## Work to complete:
Return the stretch from the line with "text-align: right ->" through the line with "초과하는 식비는 학생" in the data below, character for character, skipping all pictures.
Given data section start
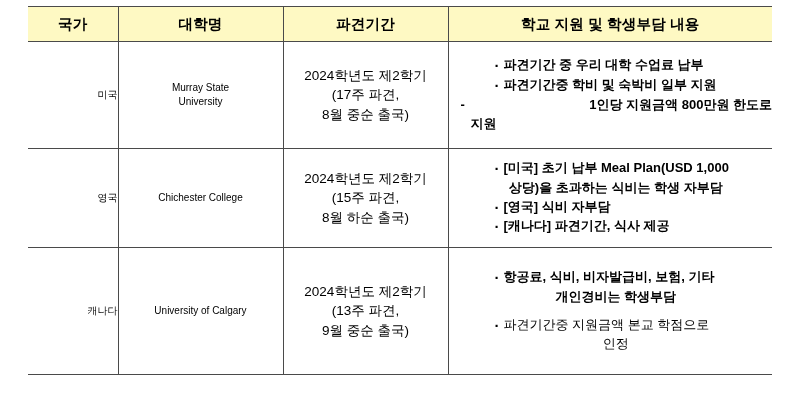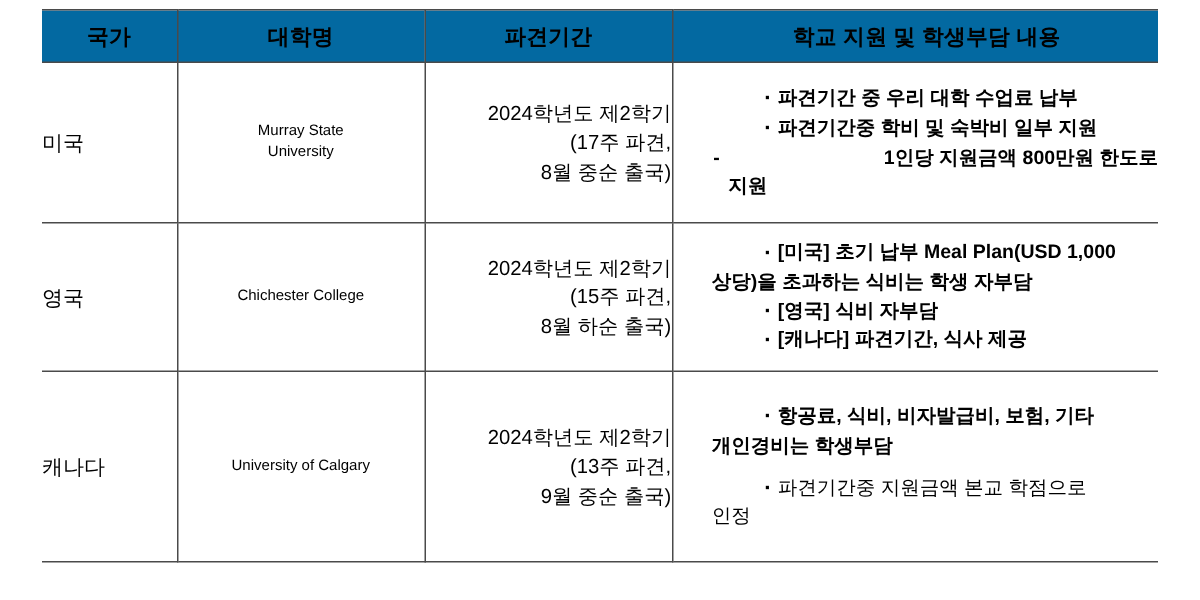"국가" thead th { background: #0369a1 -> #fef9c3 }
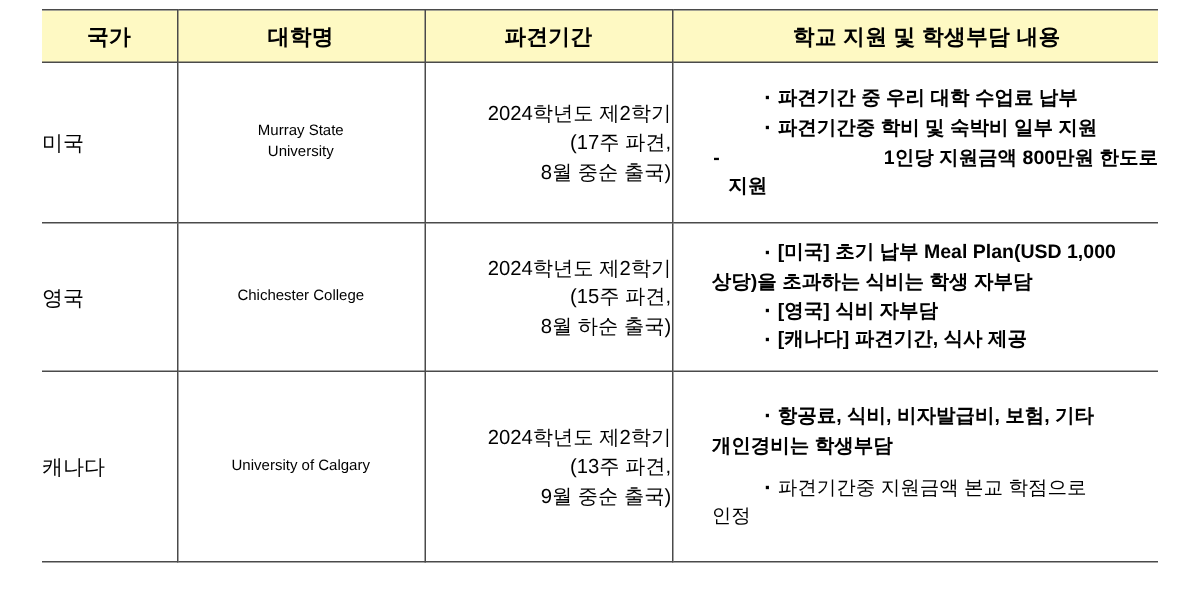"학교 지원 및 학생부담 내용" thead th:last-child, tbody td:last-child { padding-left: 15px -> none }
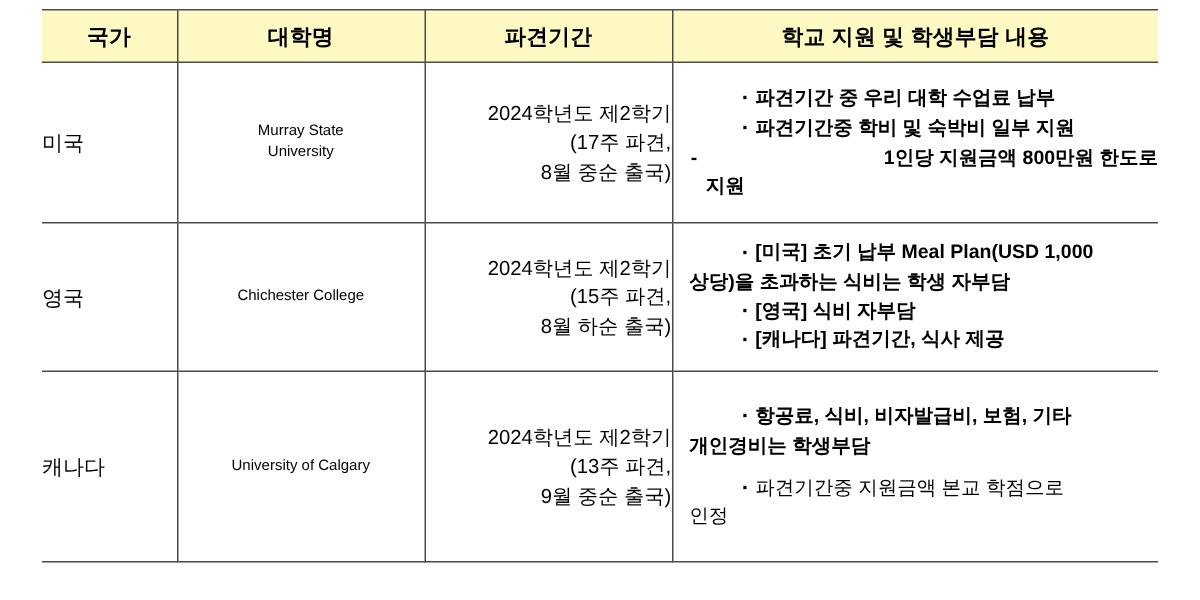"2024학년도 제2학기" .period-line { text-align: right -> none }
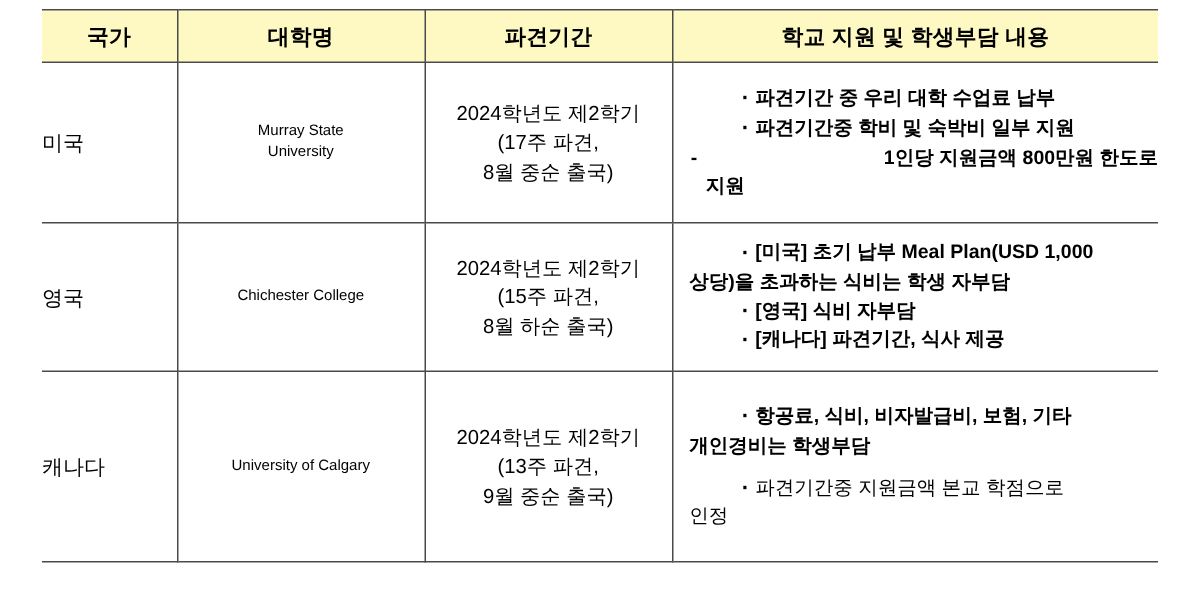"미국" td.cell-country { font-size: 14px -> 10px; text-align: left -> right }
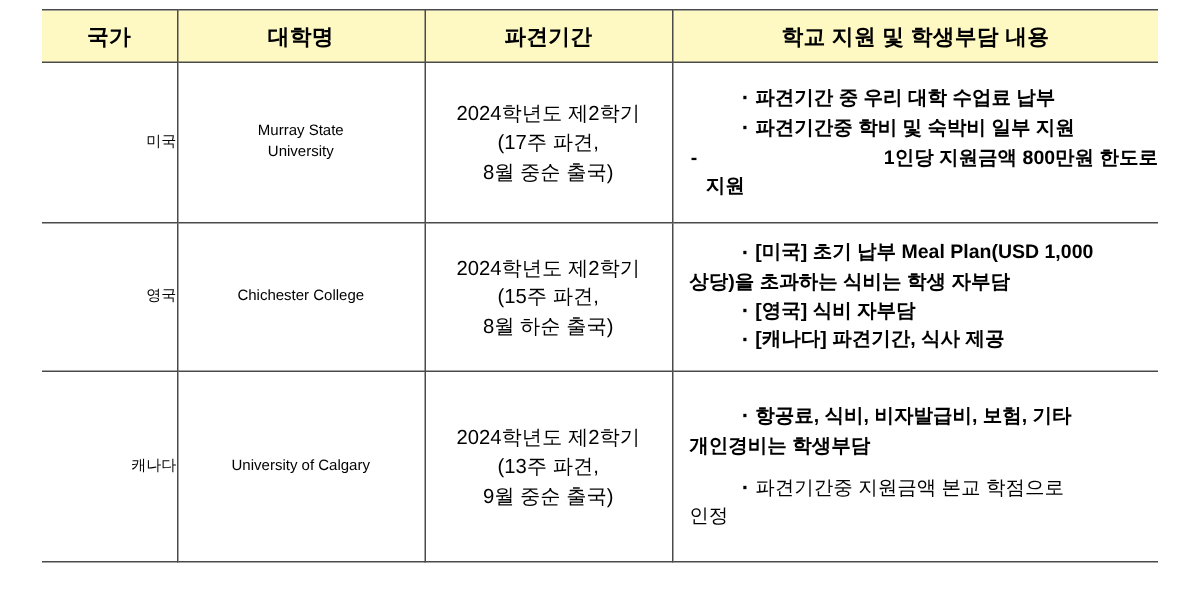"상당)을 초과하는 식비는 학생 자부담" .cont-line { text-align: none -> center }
Given data section end
Given data section start
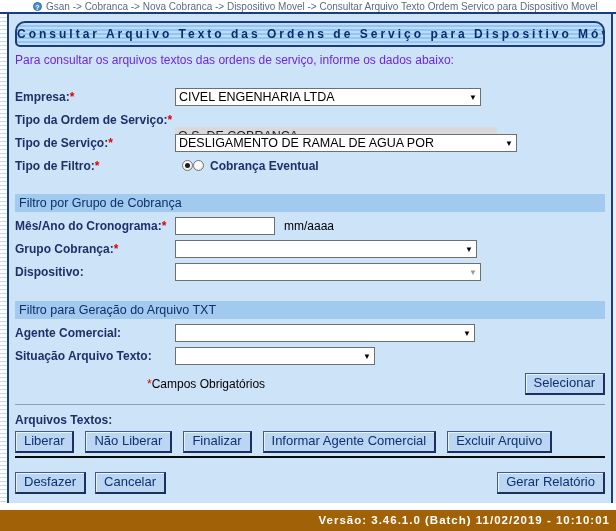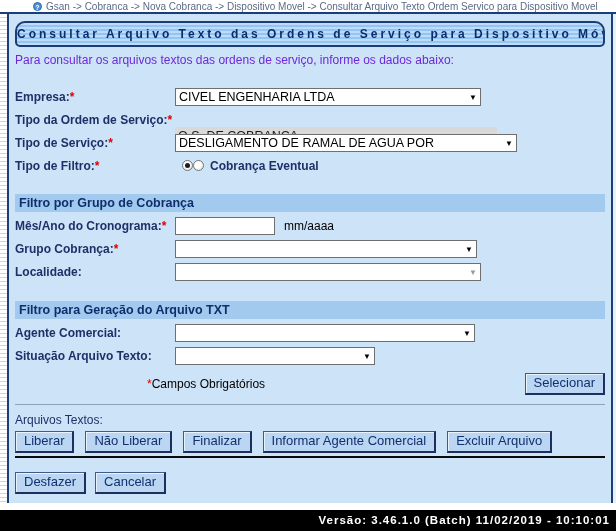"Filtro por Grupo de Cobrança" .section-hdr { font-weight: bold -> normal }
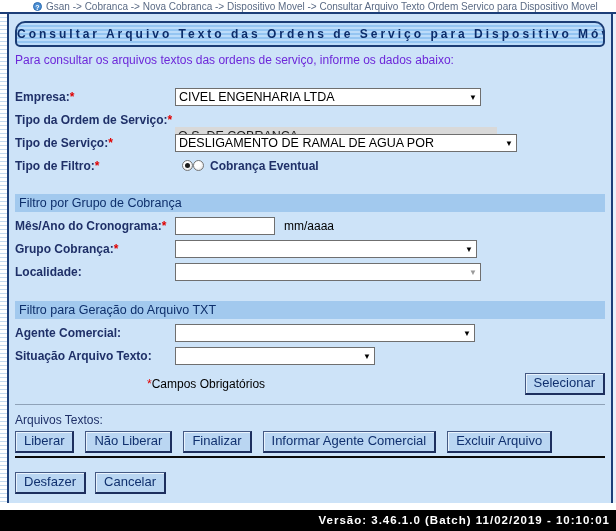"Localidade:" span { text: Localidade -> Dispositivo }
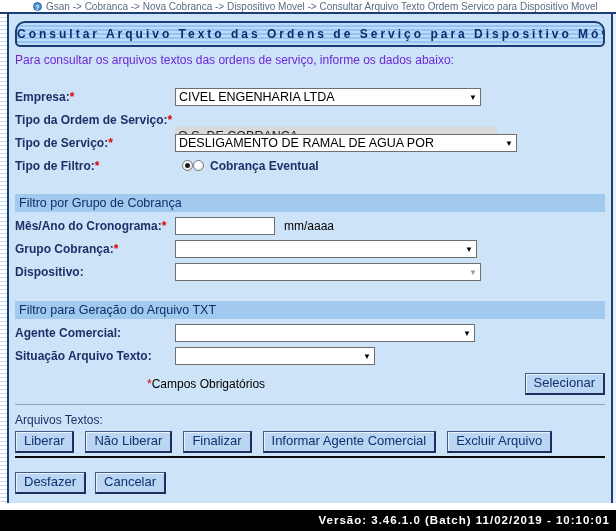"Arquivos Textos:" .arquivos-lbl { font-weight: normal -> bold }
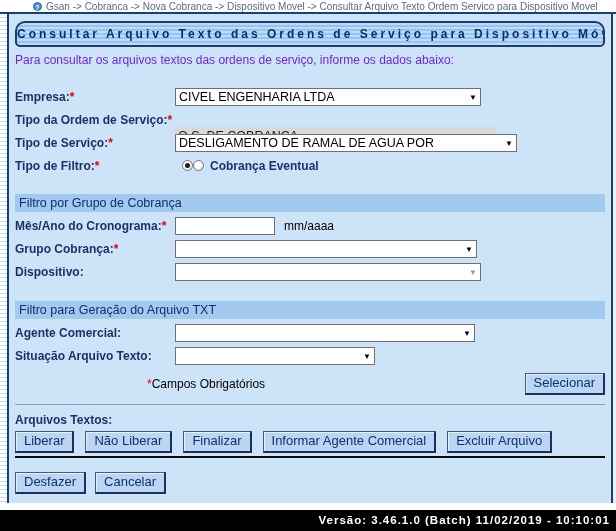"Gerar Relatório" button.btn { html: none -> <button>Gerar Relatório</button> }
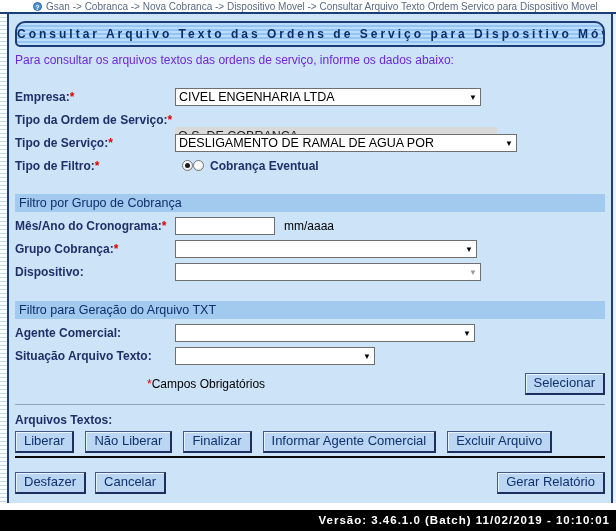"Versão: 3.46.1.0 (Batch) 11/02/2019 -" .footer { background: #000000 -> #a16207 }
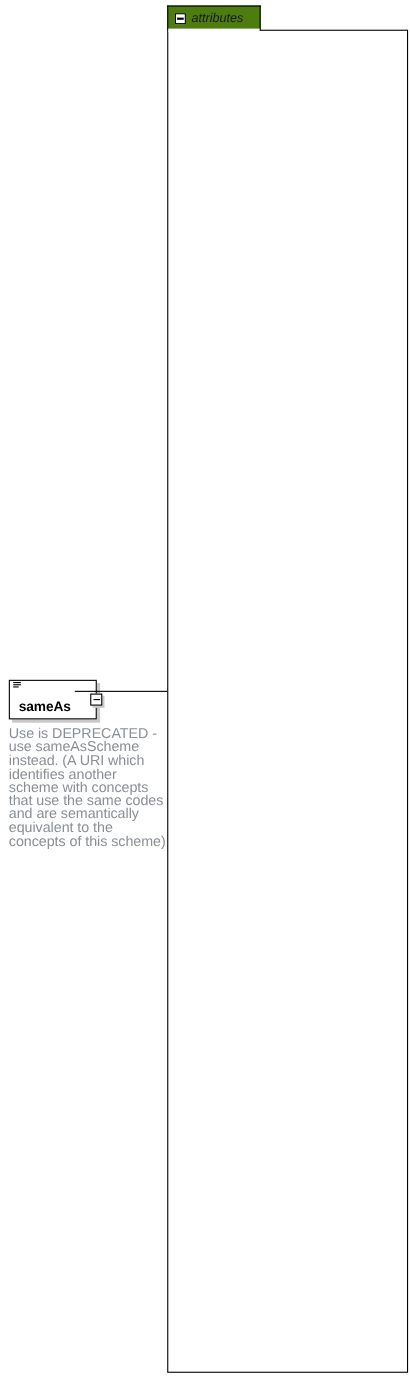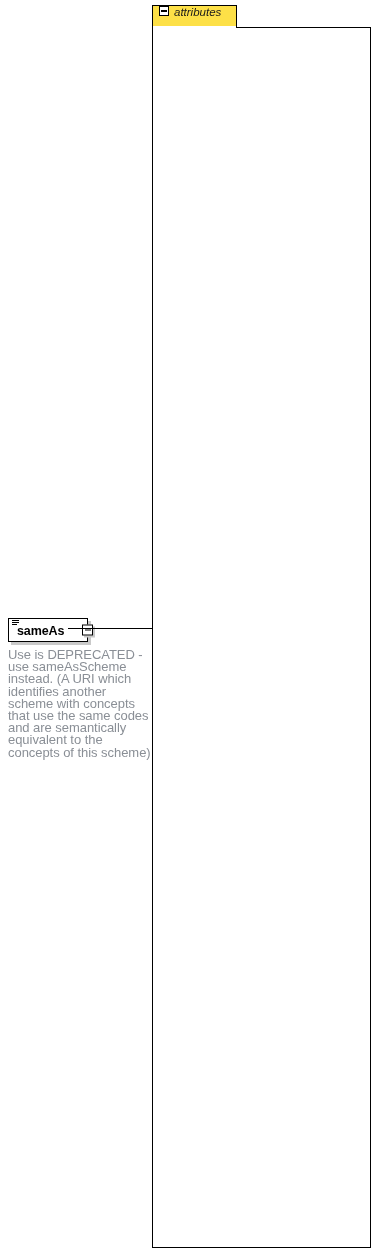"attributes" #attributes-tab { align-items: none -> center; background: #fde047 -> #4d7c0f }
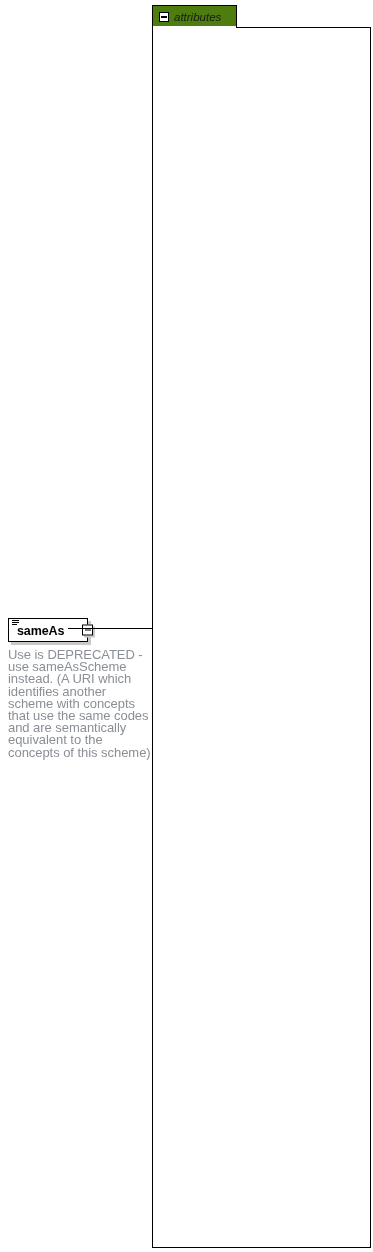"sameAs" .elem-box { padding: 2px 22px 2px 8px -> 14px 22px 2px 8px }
Given data section end
## Task response:
"2024학년도 제2학기" .period-line { text-align: right -> none }
"미국" td.cell-country { font-size: 14px -> 10px; text-align: left -> right }
"상당)을 초과하는 식비는 학생 자부담" .cont-line { text-align: none -> center }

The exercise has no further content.